Justin Trudeau was wrong when he berated Canadians on May 1, 2020, saying, “You don’t need an AR-15 to bring down a deer.”[i]

The AR-15 appears to be the rifle selected by private contractors to slaughter European Fallow Deer on Sidney Island[ii], just off the coast of Vancouver Island beginning December 1st.

Since the 1960s, Canadian hunters have been prohibited from using these guns because they are deemed “unsuitable for hunting” despite the protests of knowledgeable Canadian gun owners, who state, “many of them are specifically designed for hunting.”

These deer, much like licensed firearm owners, are designated “undesirable” and, unlike licensed firearm owners, are slated to be killed by “semi-automatic assault style rifles” wielded by government-sanctioned “sharpshooters in helicopters.”[iii]

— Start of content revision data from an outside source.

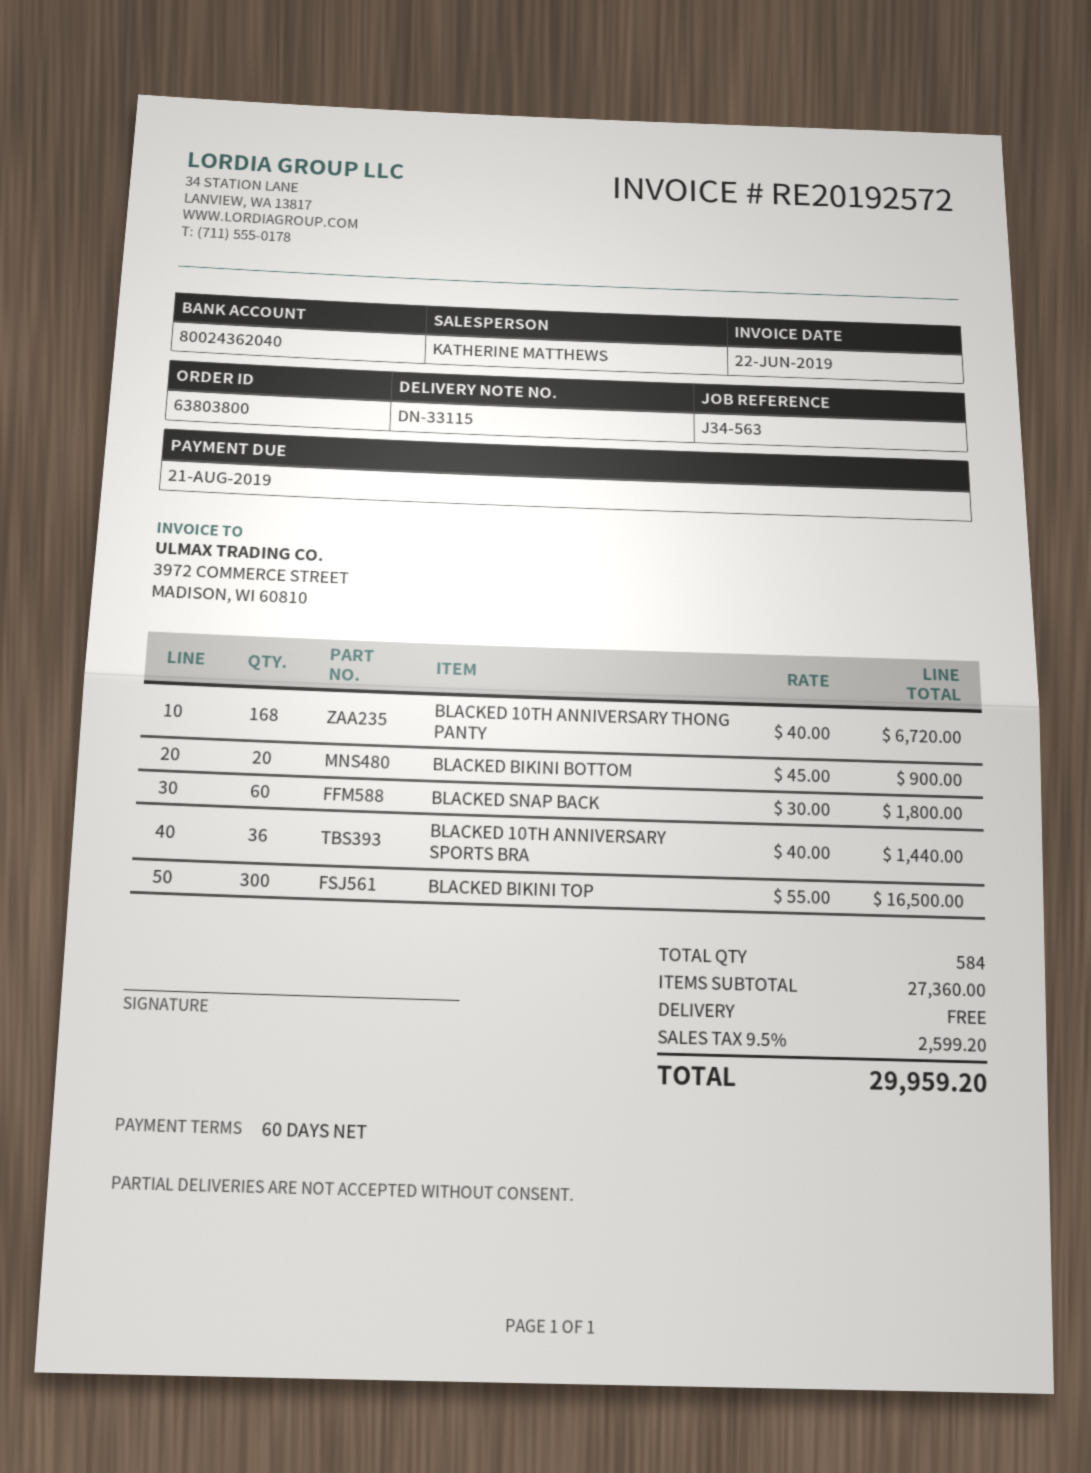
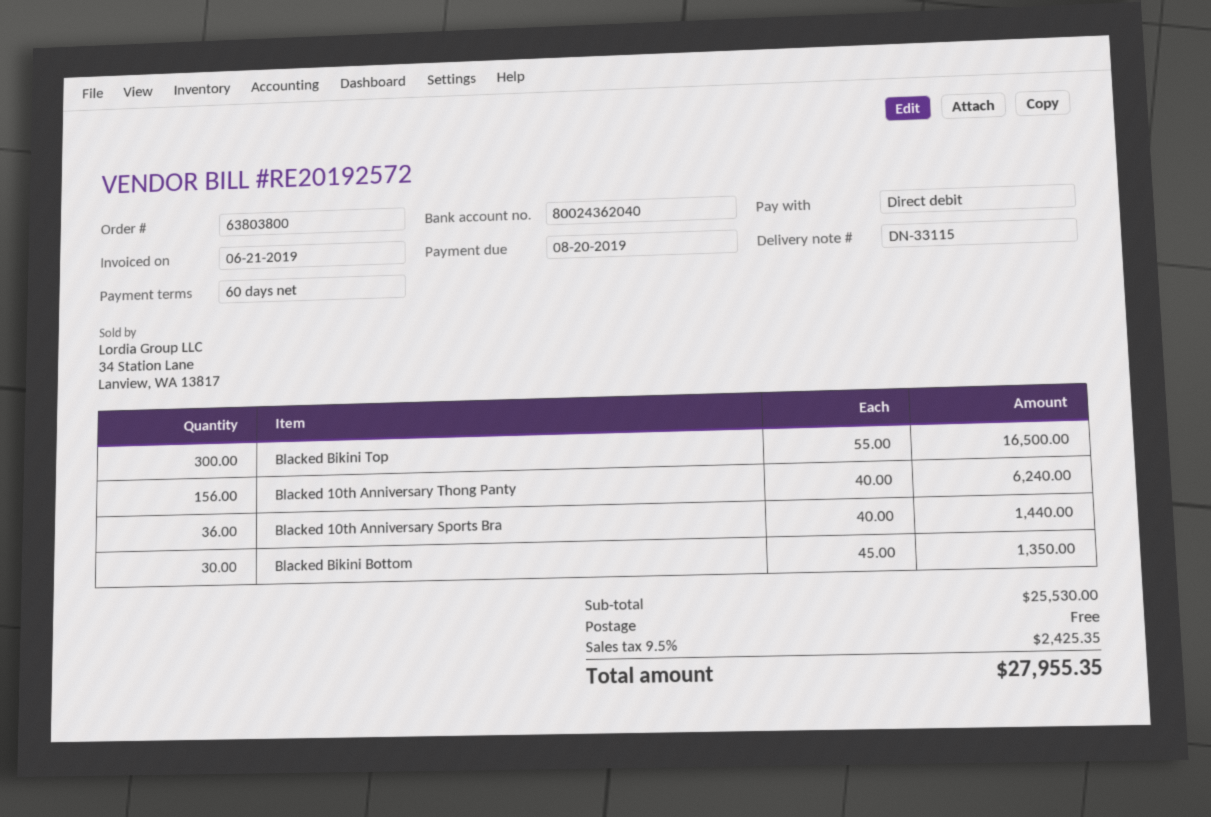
invoice date: 2019-06-22 -> 2019-06-21
due date: 2019-08-21 -> 2019-08-20
BLACKED 10TH ANNIVERSARY THONG PANTY: 168 x 40.00 = 6720.00 -> 156 x 40.00 = 6240.00
BLACKED BIKINI BOTTOM: 20 x 45.00 = 900.00 -> 30 x 45.00 = 1350.00
BLACKED SNAP BACK: 60 x 30.00 = 1800.00 -> none
subtotal: 27360.00 -> 25530.00
tax: 9.5% = 2599.20 -> 9.5% = 2425.35
total: 29959.20 -> 27955.35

“Coastal Conservation and its contractor, White Buffalo, will use restricted semi-automatic assault style rifles to dispatch the deer. And they will be equipped with suppressors, or silencers, using .223-calibre ammunition with extended magazines holding up to 30 rounds,” said island resident Paul Lalonde, citing a Parks Canada Access to Information (ATIP) response.

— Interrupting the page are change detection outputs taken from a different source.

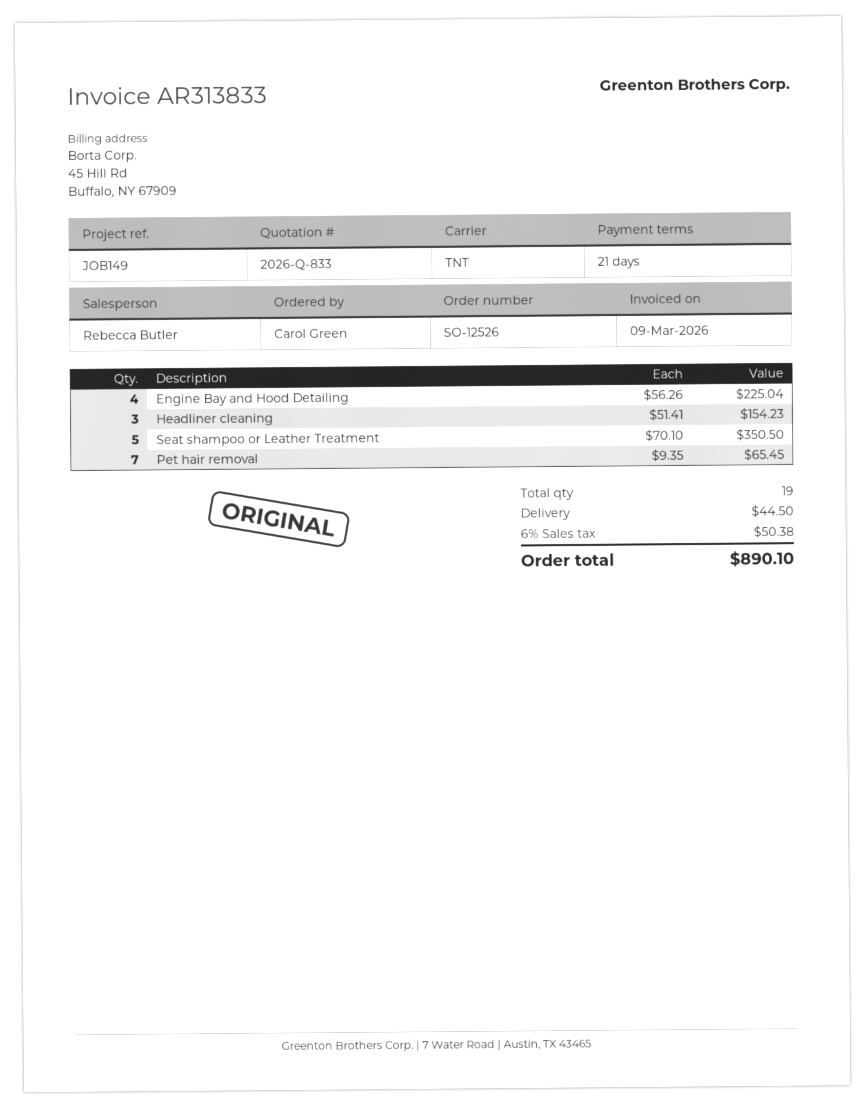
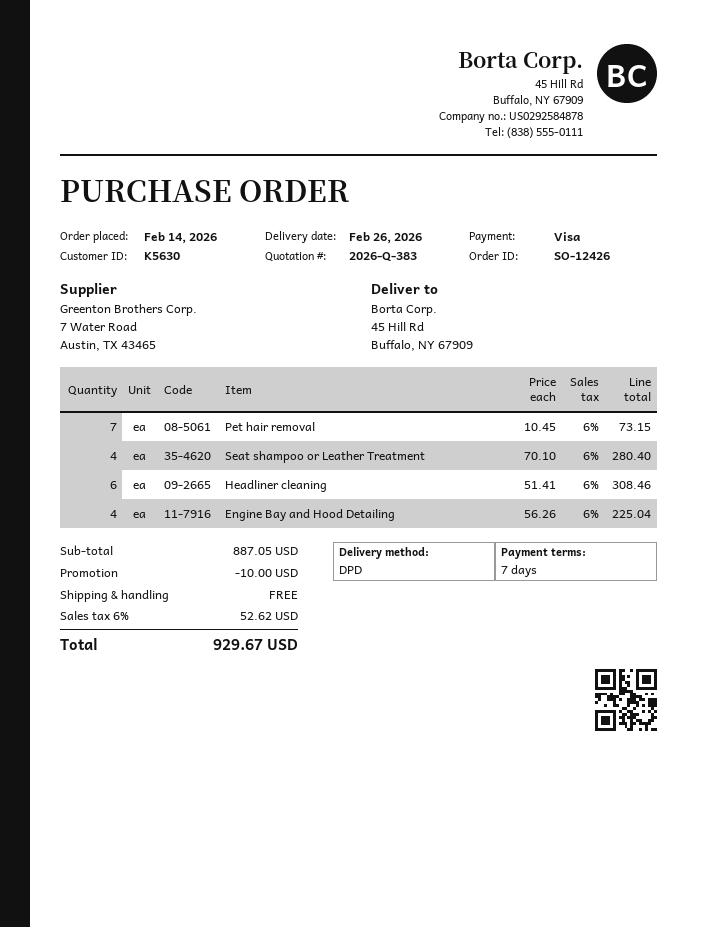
quote number: 2026-Q-833 -> 2026-Q-383
order number: SO-12526 -> SO-12426
payment terms: 21 days -> 7 days
shipping method: TNT -> DPD
Headliner cleaning: 3 x 51.41 = 154.23 -> 6 x 51.41 = 308.46
Seat shampoo or Leather Treatment: 5 x 70.10 = 350.50 -> 4 x 70.10 = 280.40
Pet hair removal: 7 x 9.35 = 65.45 -> 7 x 10.45 = 73.15
discount: none -> 10.00
shipping: 44.50 -> 0.00
tax: 6% = 50.38 -> 6% = 52.62
total: 890.10 -> 929.67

Hired by Parks Canada at a cost to taxpayers of $5.9 million, these “sharpshooters” will “pepper a lot of shots in a hurry in (a deer’s) direction” in the hope that many bullets fired in rapid succession will kill a deer once it is spotted from the air.

If we’re going to spend $5.9 million to cull deer, you would think they would at least bring rifles that are “suitable for hunting” by Canadian government standards.

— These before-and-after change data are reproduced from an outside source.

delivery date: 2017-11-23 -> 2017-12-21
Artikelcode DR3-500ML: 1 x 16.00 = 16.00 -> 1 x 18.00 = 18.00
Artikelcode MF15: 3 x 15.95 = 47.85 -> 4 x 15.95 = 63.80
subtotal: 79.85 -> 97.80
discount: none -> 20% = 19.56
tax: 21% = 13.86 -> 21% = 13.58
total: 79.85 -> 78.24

In this year’s shortened hunting season – October 15 to November 16 – private hunters harvested 50 fallow deer using just 70 bullets at zero cost to taxpayers.

Parks Canada asked for and received special permission to use prohibited semi-automatic weapons and helicopters to shoot deer from the air from both the RCMP and Transport Canada, according to the ATIP response.

“Heavy semi-automatic fire from helicopters, suppressed or not, is not appropriate in a year-round populated island,” said Lalonde.

If the air war against these deer is not enough, Parks Canada identified the boats (“watercraft”) they would make available to contractors so they could shoot fallow deer from the water as close as 25 metres from residents’ homes.

Their only caveat?

“We are not currently expecting to dispatch from boats during Phase 1 unless the need arises.”

Parks Canada did not state what “need” could arise that would trigger the use of waterborne sharpshooters in the fallow deer eradication plan.

Once the air war is over, ground crews will move in and dispose of the dead bodies.

Once again, we see that Orwell’s quote is true.

“Some pigs are more equal than others.”

Government-sanctioned “sharpshooters” can fire streams of bullets from an AR-15 rifle into deer from a helicopter, but responsible RCMP-vetted and federally licensed firearms owners cannot take their legally purchased AR-15 to the shooting range for target practice.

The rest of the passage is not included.